*DIRECTIONS:* Would you print the lines below exactly, beginning at the line that has "filter: K != 0.122 -> none" and stopping after the line that has "2024-04-30 | TB: 0.51 -> 2.35"? Only those lines, and no pictures.

[Content revision data]
BEGIN

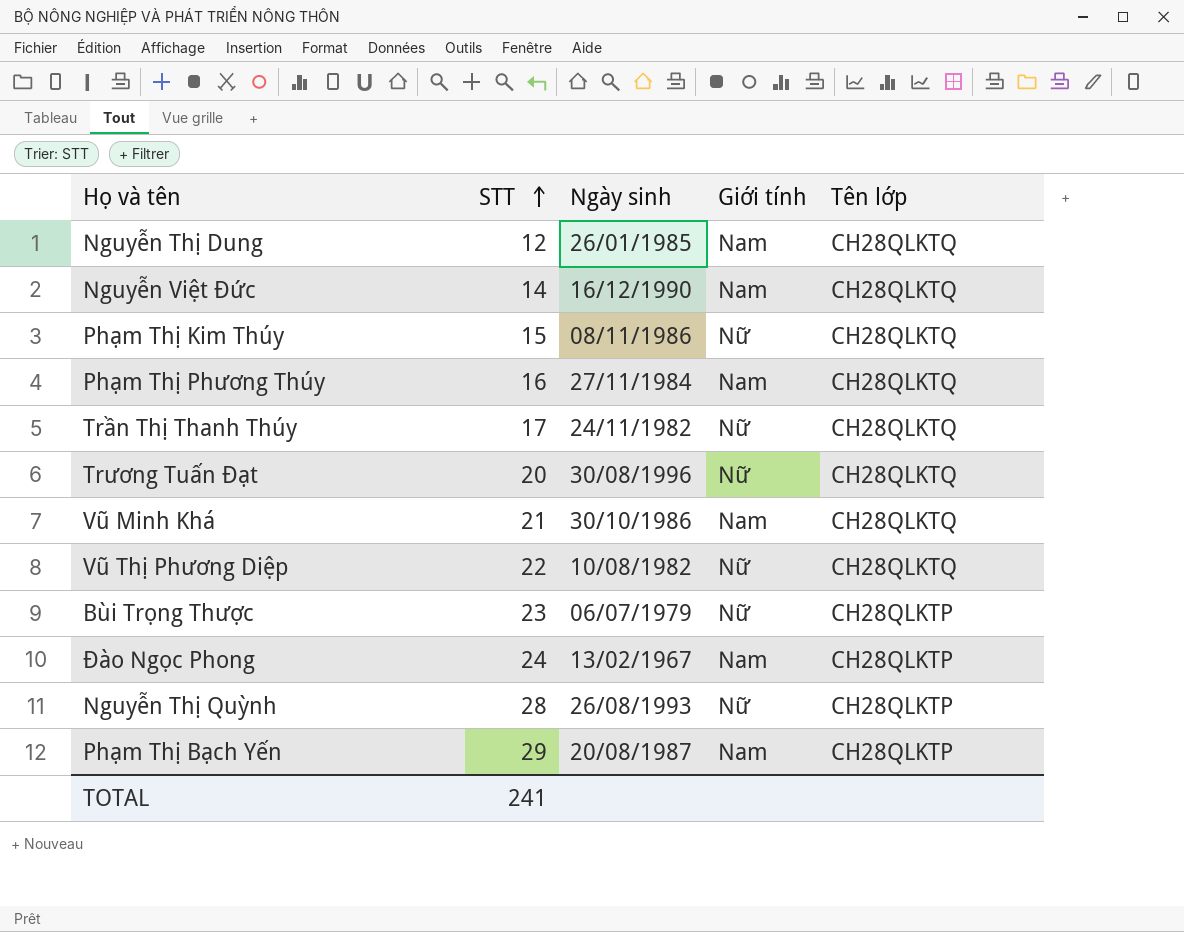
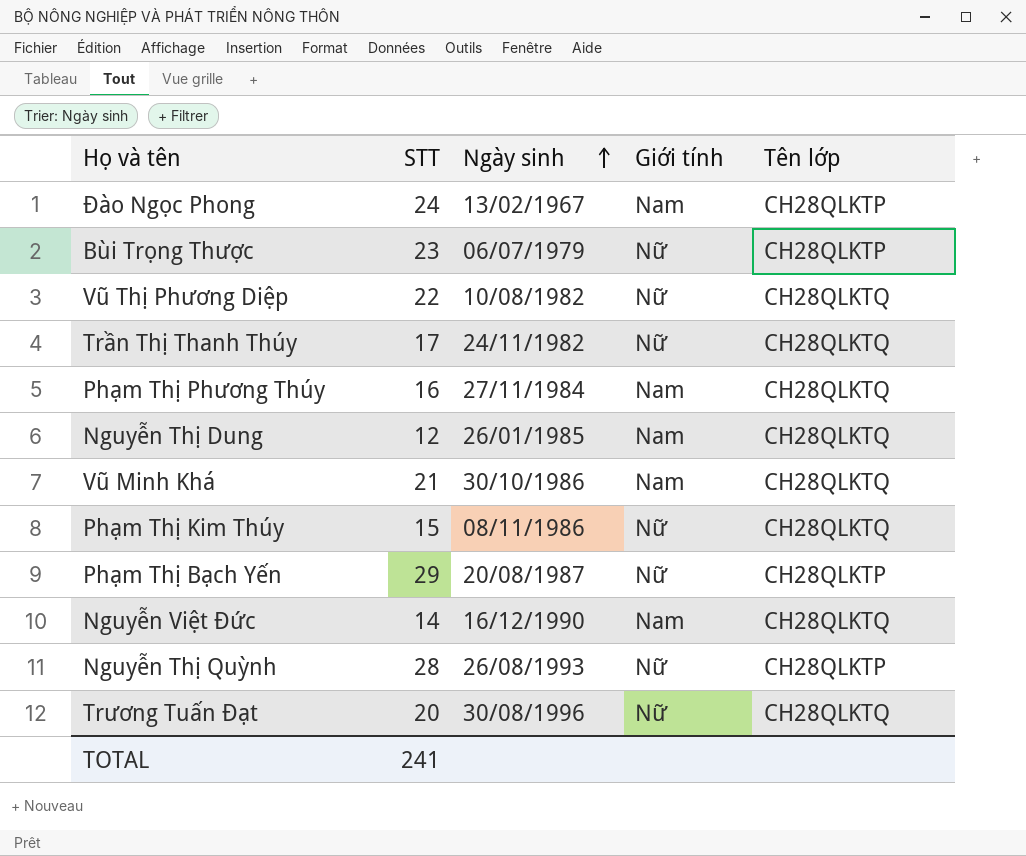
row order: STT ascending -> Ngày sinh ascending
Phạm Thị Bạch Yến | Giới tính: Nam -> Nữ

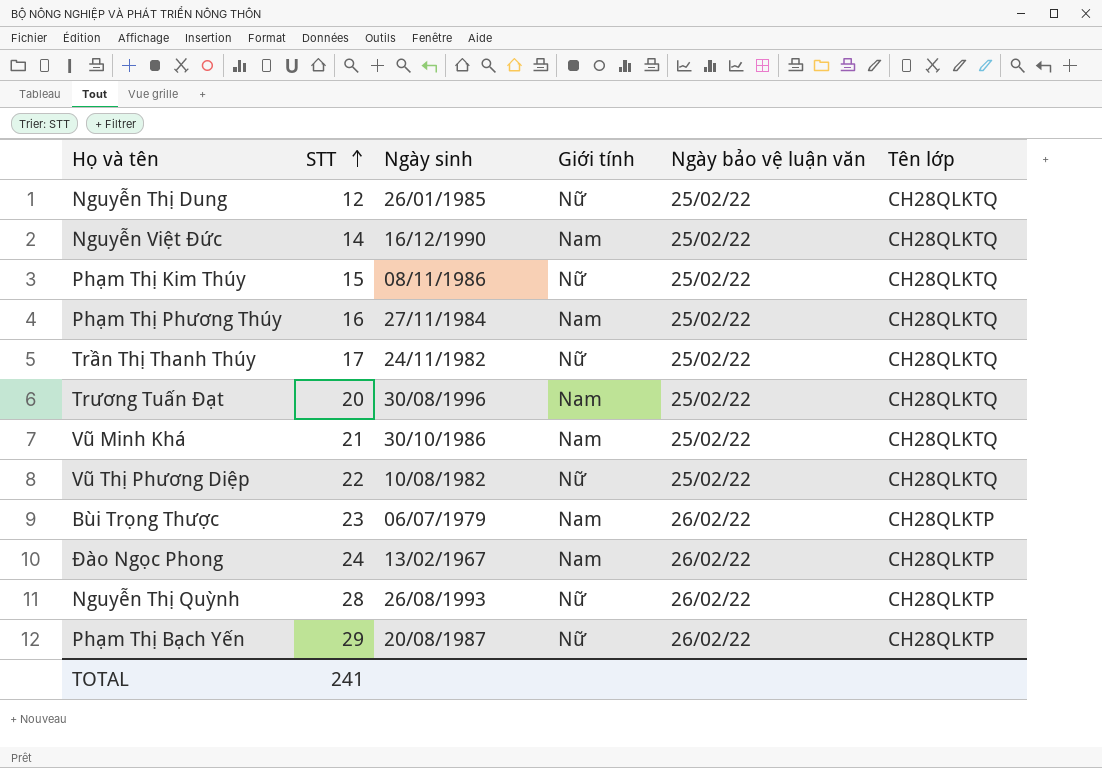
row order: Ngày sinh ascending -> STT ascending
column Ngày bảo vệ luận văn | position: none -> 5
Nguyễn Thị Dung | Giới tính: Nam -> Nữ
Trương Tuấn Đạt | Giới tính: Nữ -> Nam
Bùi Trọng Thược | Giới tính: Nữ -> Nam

END
BEGIN

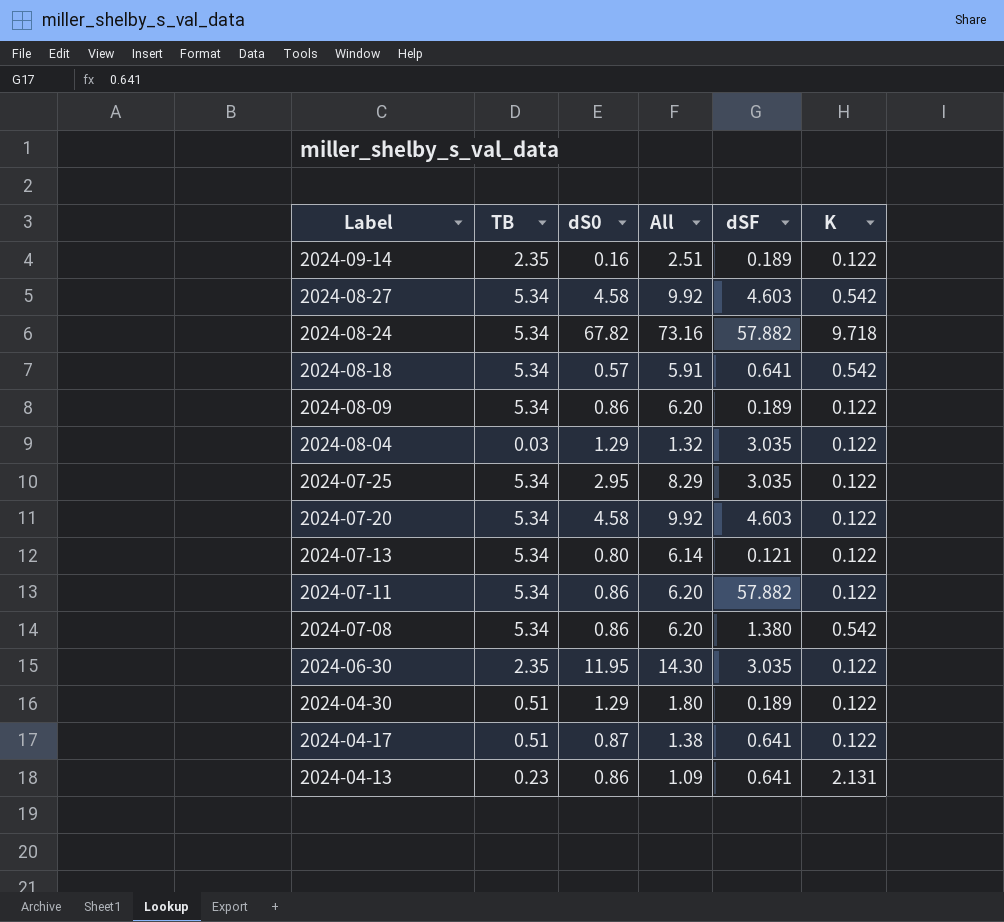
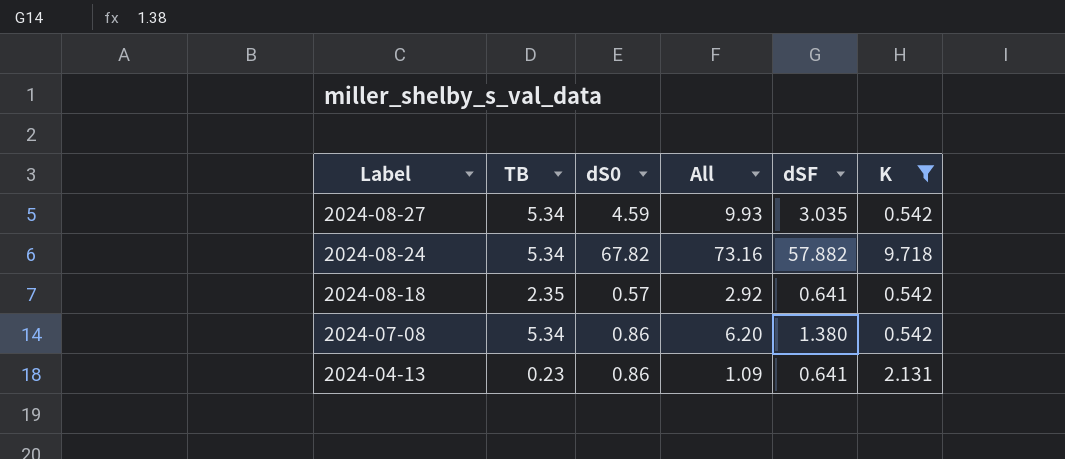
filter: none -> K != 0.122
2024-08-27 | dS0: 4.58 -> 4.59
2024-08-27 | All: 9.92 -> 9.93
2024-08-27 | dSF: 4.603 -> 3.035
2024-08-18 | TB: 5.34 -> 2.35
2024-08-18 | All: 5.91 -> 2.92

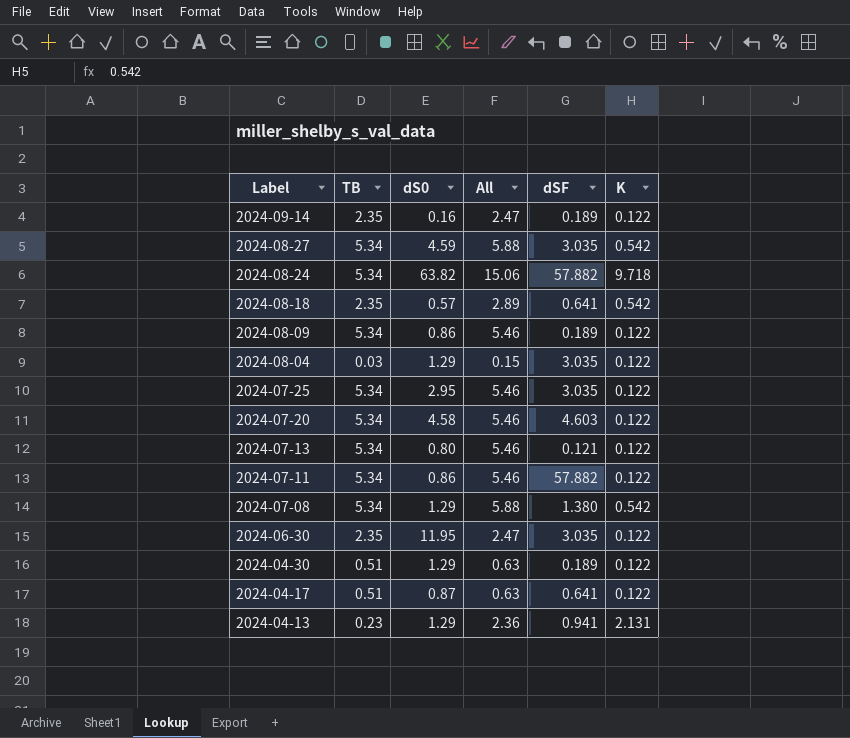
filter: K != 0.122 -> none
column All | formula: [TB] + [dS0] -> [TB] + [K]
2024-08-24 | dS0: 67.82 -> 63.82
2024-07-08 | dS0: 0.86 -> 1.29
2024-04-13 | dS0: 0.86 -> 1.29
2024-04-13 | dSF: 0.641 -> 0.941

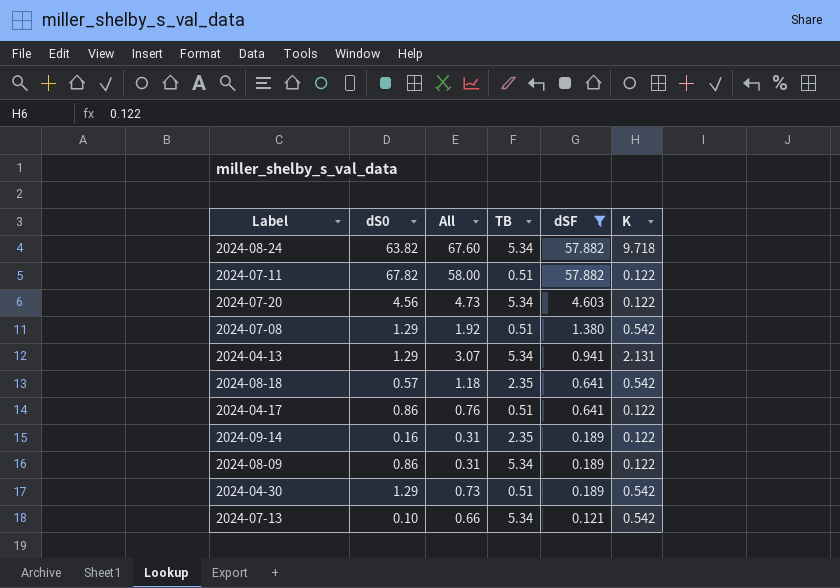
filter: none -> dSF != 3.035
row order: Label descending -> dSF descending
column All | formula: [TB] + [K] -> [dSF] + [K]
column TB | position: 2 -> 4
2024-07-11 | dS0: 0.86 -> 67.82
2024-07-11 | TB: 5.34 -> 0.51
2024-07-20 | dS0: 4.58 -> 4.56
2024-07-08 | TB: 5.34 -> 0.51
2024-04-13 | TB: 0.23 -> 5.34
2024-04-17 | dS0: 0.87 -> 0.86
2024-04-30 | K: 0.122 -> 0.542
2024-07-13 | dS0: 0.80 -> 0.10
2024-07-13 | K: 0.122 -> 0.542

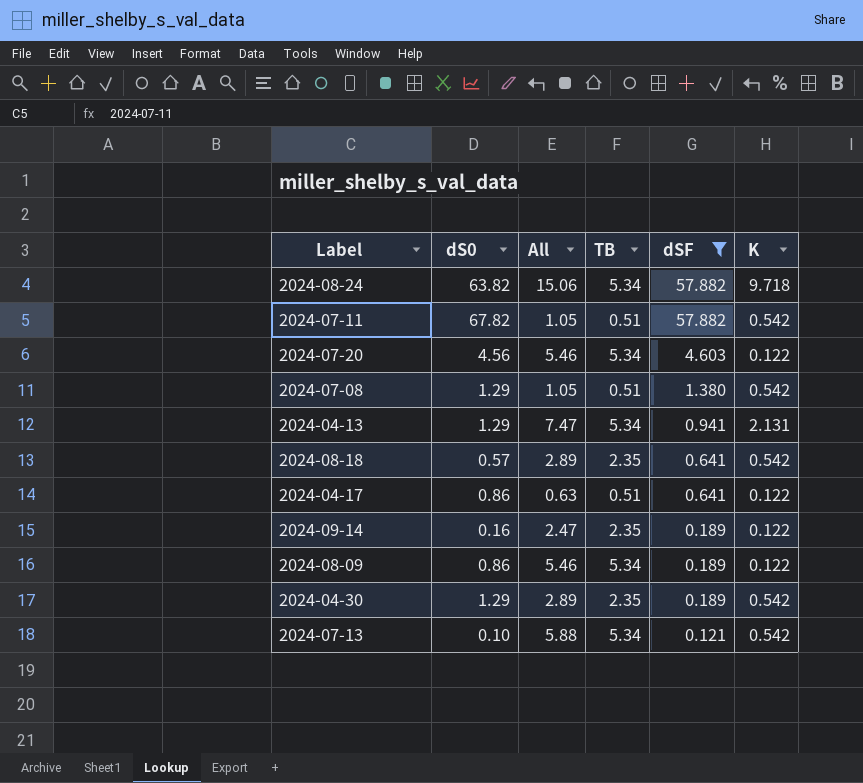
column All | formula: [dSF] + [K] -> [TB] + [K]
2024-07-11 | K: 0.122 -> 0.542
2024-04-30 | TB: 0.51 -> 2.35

END

*PROBLEM SOLUTION:*
filter: K != 0.122 -> none
column All | formula: [TB] + [dS0] -> [TB] + [K]
2024-08-24 | dS0: 67.82 -> 63.82
2024-07-08 | dS0: 0.86 -> 1.29
2024-04-13 | dS0: 0.86 -> 1.29
2024-04-13 | dSF: 0.641 -> 0.941

filter: none -> dSF != 3.035
row order: Label descending -> dSF descending
column All | formula: [TB] + [K] -> [dSF] + [K]
column TB | position: 2 -> 4
2024-07-11 | dS0: 0.86 -> 67.82
2024-07-11 | TB: 5.34 -> 0.51
2024-07-20 | dS0: 4.58 -> 4.56
2024-07-08 | TB: 5.34 -> 0.51
2024-04-13 | TB: 0.23 -> 5.34
2024-04-17 | dS0: 0.87 -> 0.86
2024-04-30 | K: 0.122 -> 0.542
2024-07-13 | dS0: 0.80 -> 0.10
2024-07-13 | K: 0.122 -> 0.542

column All | formula: [dSF] + [K] -> [TB] + [K]
2024-07-11 | K: 0.122 -> 0.542
2024-04-30 | TB: 0.51 -> 2.35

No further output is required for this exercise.